> _MATERIAL TO PROCESS_
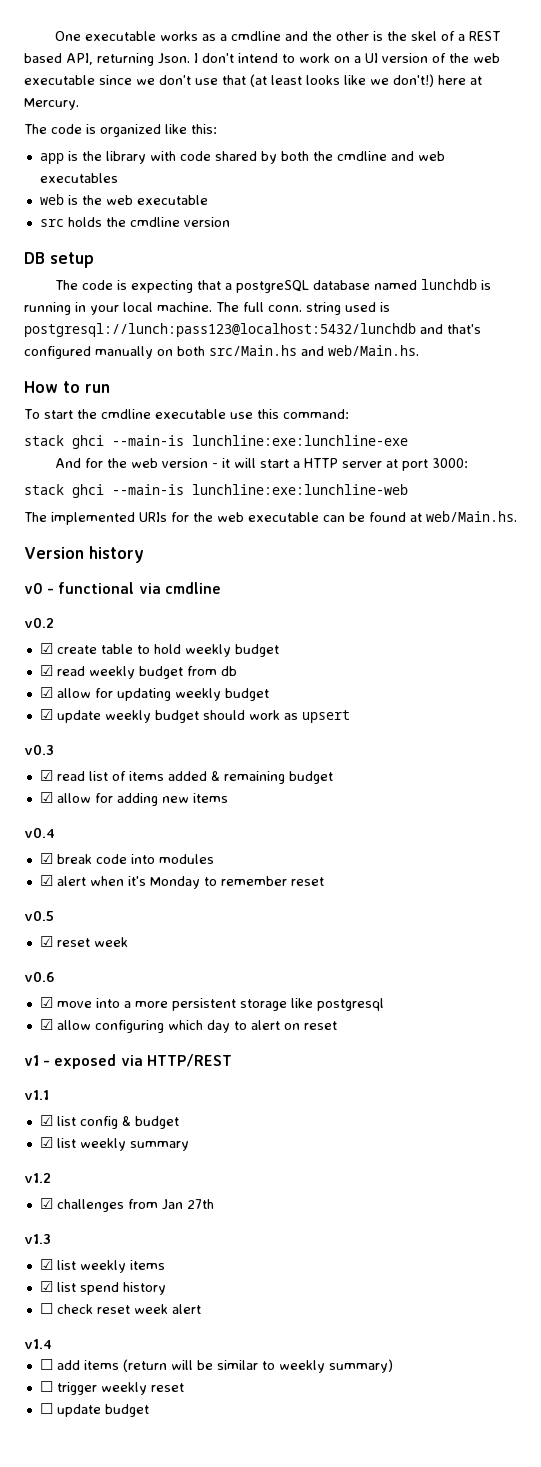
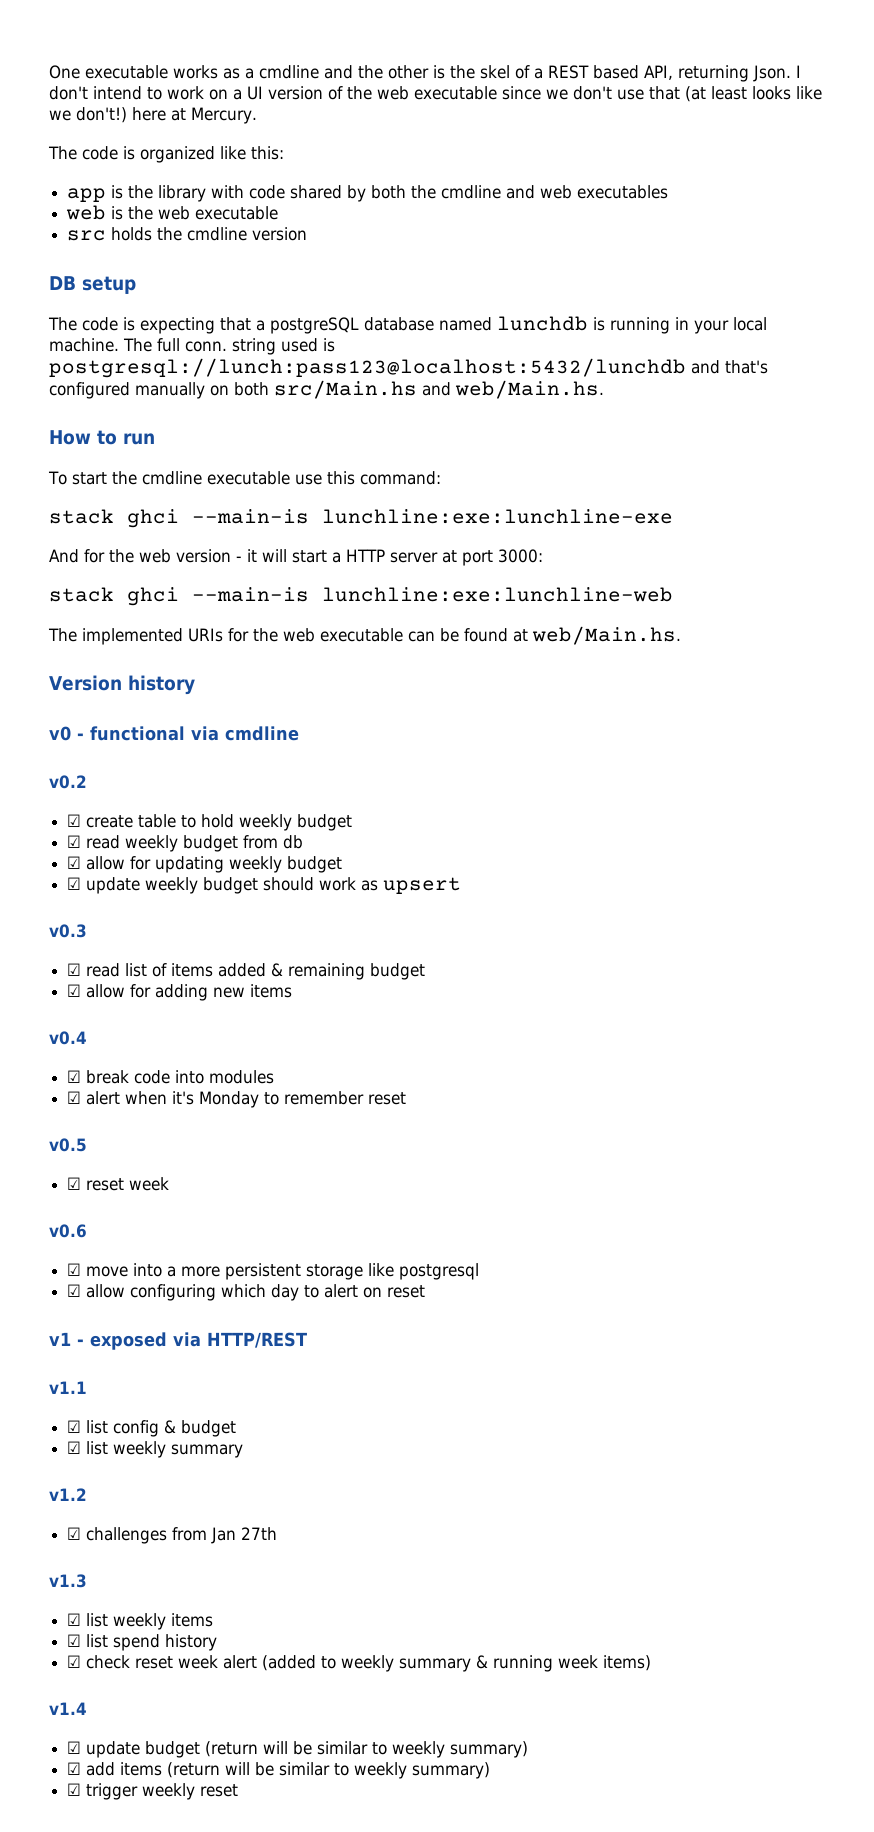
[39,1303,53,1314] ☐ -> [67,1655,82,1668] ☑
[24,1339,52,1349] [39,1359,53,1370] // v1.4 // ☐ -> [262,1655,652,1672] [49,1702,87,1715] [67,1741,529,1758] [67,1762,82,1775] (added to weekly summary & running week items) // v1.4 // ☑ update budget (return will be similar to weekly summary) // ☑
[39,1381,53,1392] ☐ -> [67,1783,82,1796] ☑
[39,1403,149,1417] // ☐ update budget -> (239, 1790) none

==

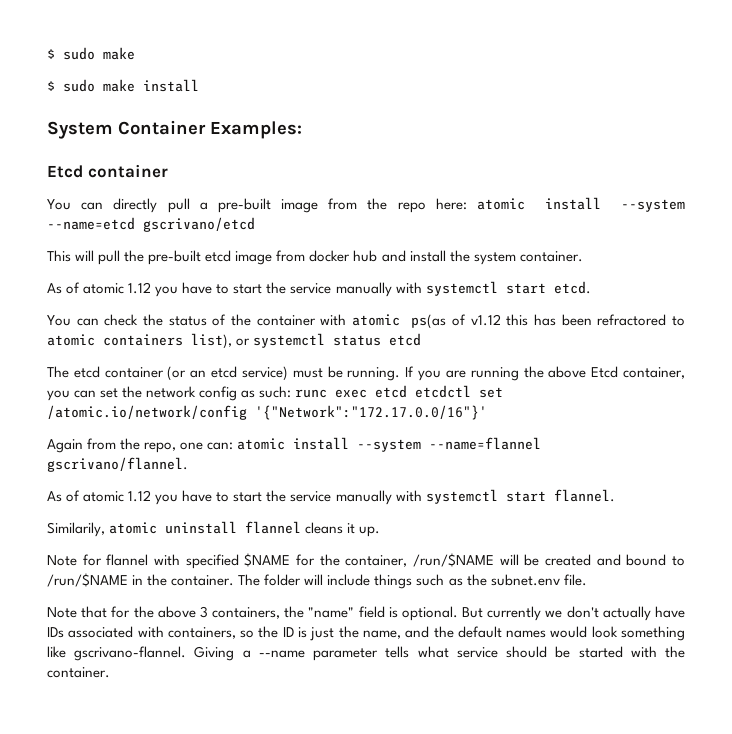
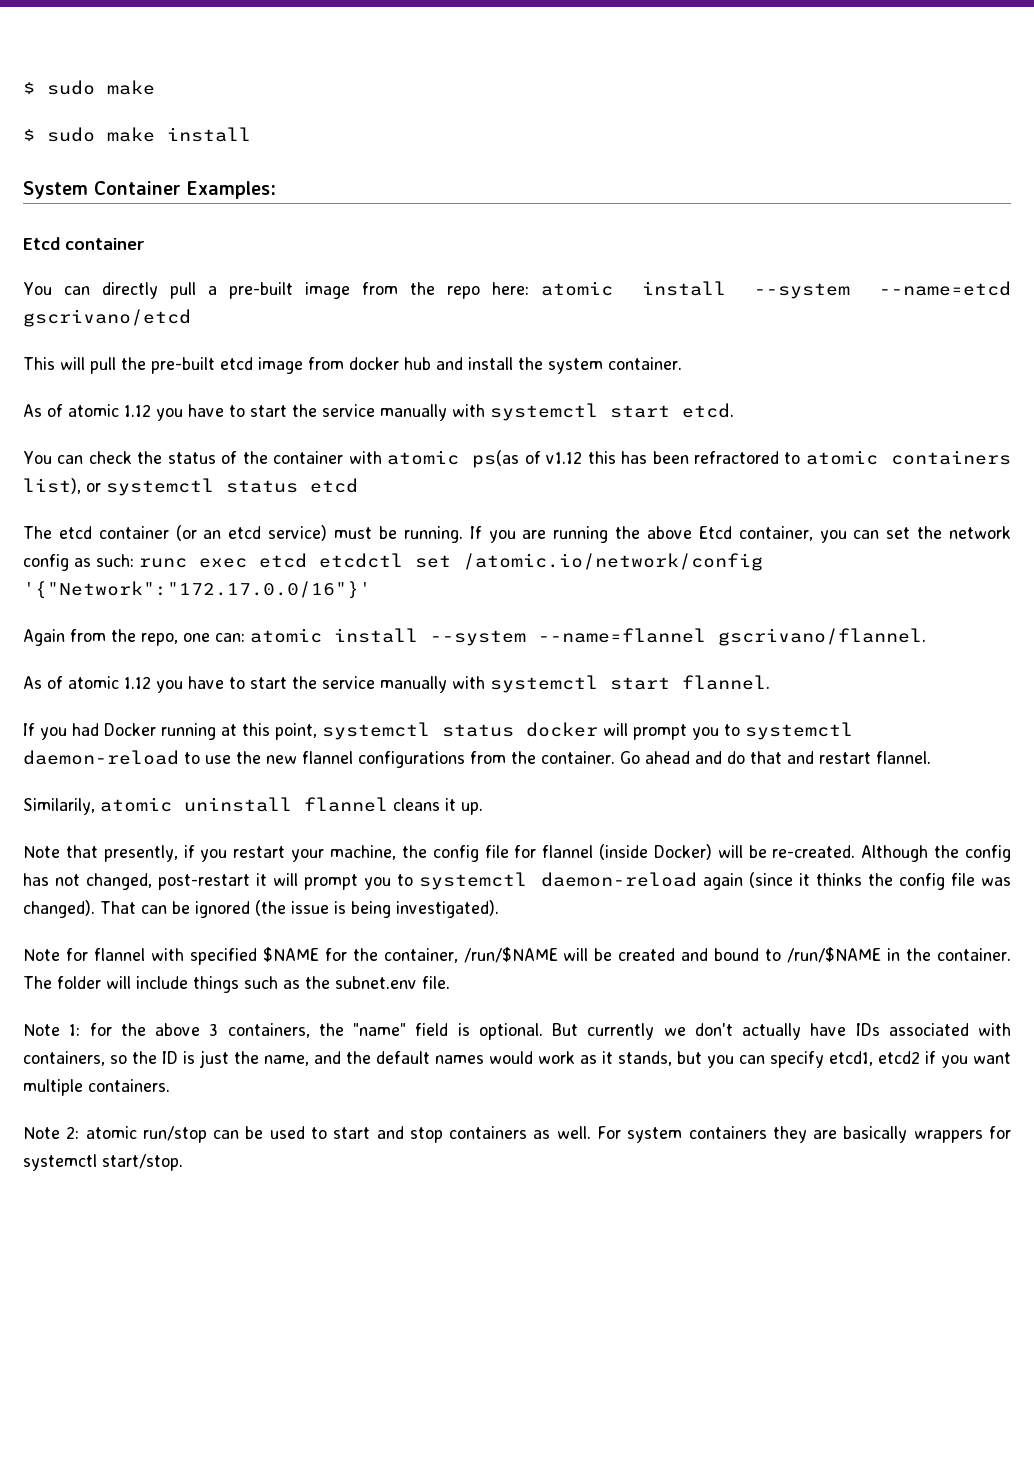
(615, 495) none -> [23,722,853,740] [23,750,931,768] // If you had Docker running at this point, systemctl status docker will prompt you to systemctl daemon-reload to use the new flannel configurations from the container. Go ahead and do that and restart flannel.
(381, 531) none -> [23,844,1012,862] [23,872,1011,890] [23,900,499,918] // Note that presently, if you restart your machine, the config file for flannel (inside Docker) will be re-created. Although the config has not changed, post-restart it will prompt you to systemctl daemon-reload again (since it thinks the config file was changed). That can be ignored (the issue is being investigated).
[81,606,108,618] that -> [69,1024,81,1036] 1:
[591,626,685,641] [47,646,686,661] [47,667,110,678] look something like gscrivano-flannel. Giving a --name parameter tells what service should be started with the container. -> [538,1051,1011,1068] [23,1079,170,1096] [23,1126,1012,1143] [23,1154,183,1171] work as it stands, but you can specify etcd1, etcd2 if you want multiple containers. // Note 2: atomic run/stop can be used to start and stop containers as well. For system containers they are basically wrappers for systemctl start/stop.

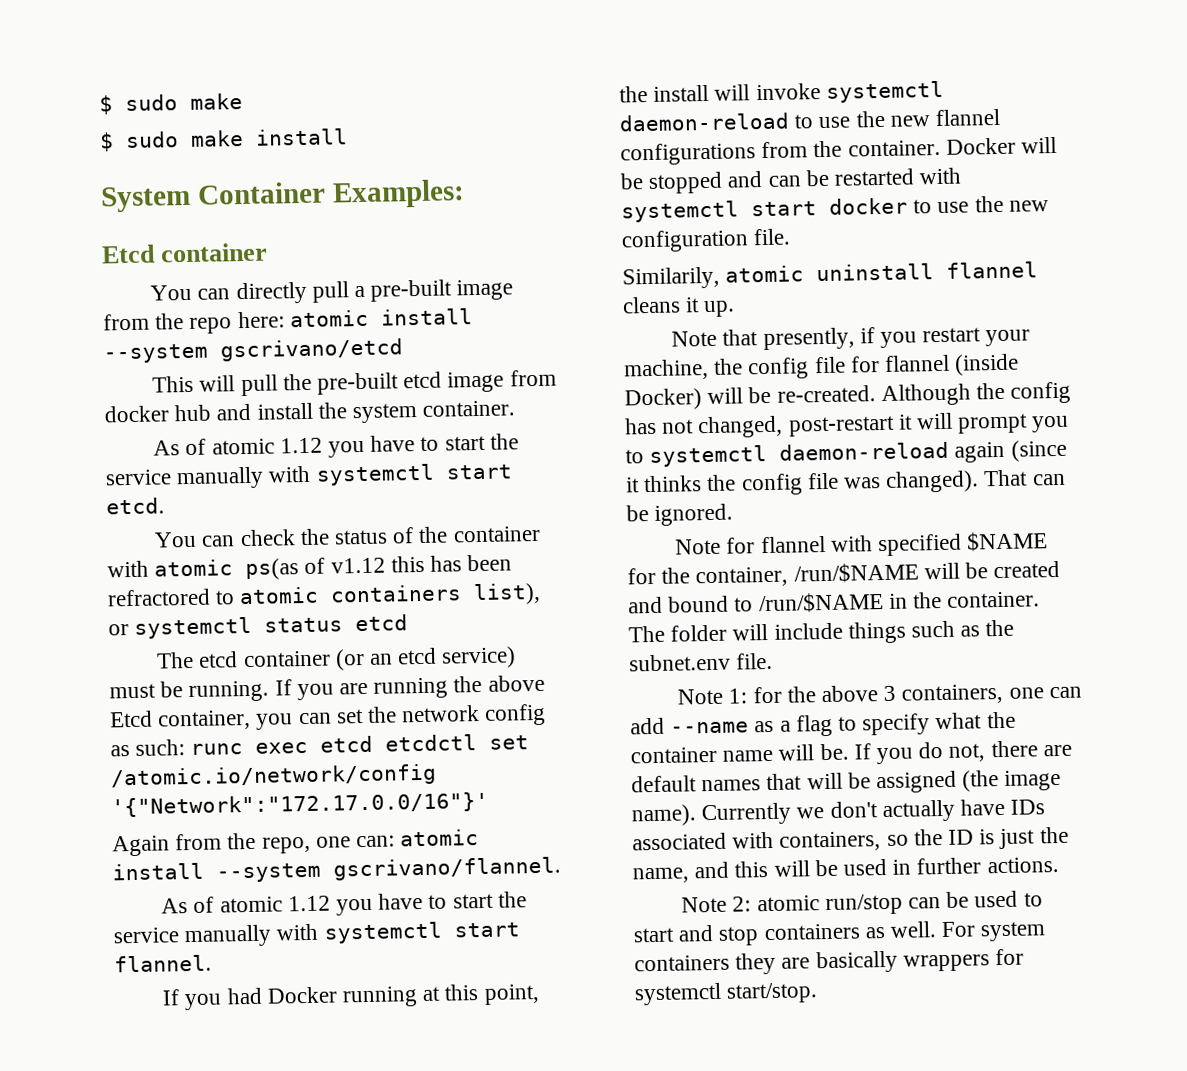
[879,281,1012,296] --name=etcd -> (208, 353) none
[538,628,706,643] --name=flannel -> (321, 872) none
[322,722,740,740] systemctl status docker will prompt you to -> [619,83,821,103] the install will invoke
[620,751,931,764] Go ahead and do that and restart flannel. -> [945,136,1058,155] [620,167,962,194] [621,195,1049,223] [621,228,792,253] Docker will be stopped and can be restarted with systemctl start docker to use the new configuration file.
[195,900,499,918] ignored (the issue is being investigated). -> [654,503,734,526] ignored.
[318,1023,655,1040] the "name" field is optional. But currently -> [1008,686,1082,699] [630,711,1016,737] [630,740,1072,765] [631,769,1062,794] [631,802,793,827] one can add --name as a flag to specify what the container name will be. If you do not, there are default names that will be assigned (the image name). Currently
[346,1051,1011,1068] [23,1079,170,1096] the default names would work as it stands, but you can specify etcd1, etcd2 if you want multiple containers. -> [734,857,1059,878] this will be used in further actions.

> _YOUR ASSIGNMENT_
How many lines in the entries above include the string "names"? Please answer with that number and nothing more.

> _WRITTEN ANSWER_
2